BRIEF »
What lines below hold the string "none"? Copy them all.

DATA »
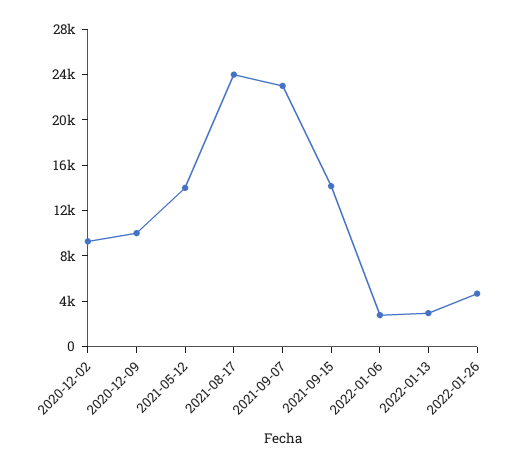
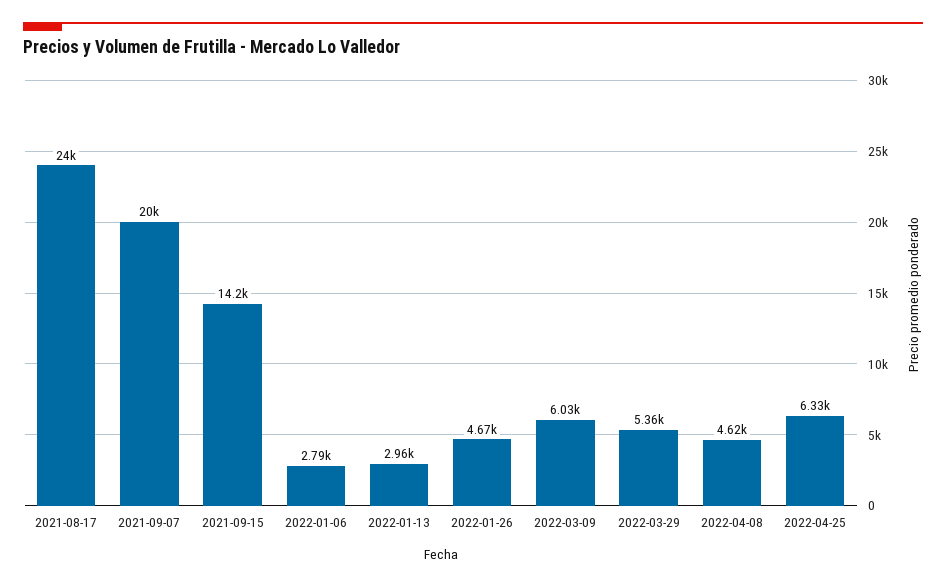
2020-12-02: 9000 -> none
2020-12-09: 10000 -> none
2021-05-12: 14000 -> none
2021-09-07: 23000 -> 20000
2022-03-09: none -> 6030
2022-03-29: none -> 5360
2022-04-08: none -> 4620
2022-04-25: none -> 6330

RESPONSE FOR THIS EXERCISE »
2020-12-02: 9000 -> none
2020-12-09: 10000 -> none
2021-05-12: 14000 -> none
2022-03-09: none -> 6030
2022-03-29: none -> 5360
2022-04-08: none -> 4620
2022-04-25: none -> 6330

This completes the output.